_Assignment:_
Report every line of the records that includes the word "Kommune".

_Record set:_
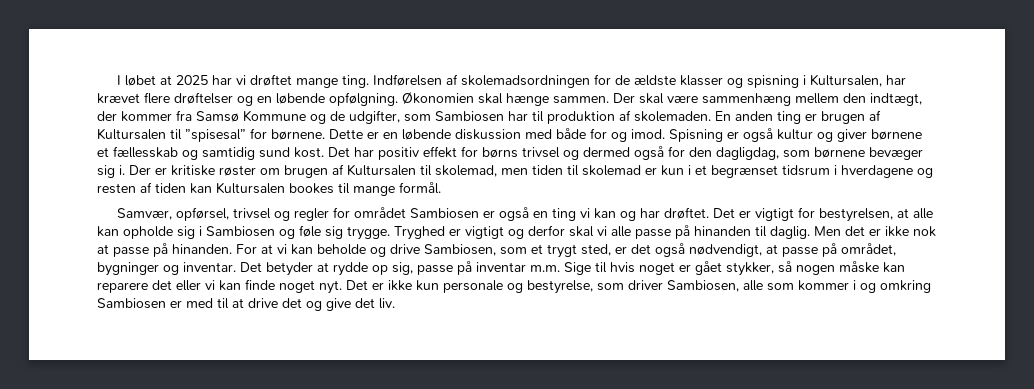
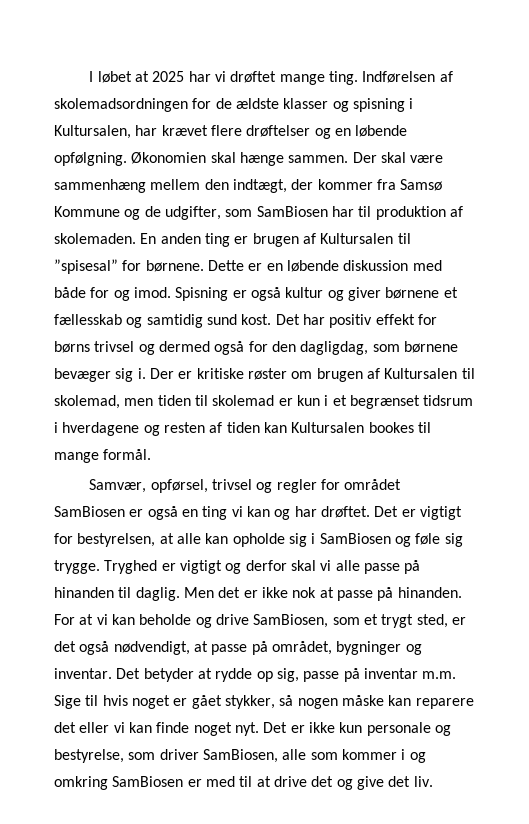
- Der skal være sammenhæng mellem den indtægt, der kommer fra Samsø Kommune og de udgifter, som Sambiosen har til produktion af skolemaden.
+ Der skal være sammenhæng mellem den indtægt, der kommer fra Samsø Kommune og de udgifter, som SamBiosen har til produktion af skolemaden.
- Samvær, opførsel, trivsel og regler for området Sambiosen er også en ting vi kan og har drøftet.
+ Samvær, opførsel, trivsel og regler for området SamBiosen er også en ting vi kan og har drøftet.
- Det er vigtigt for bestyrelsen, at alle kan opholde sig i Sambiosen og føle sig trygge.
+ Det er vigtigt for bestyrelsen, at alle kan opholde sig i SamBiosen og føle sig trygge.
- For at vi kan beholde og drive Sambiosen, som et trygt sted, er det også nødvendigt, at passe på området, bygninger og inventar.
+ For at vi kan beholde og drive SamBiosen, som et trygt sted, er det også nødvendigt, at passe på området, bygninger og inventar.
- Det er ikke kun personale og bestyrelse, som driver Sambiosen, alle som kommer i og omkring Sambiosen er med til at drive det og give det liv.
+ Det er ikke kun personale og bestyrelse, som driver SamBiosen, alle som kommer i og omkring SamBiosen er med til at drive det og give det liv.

_Answer to this exercise:_
- Der skal være sammenhæng mellem den indtægt, der kommer fra Samsø Kommune og de udgifter, som Sambiosen har til produktion af skolemaden.
+ Der skal være sammenhæng mellem den indtægt, der kommer fra Samsø Kommune og de udgifter, som SamBiosen har til produktion af skolemaden.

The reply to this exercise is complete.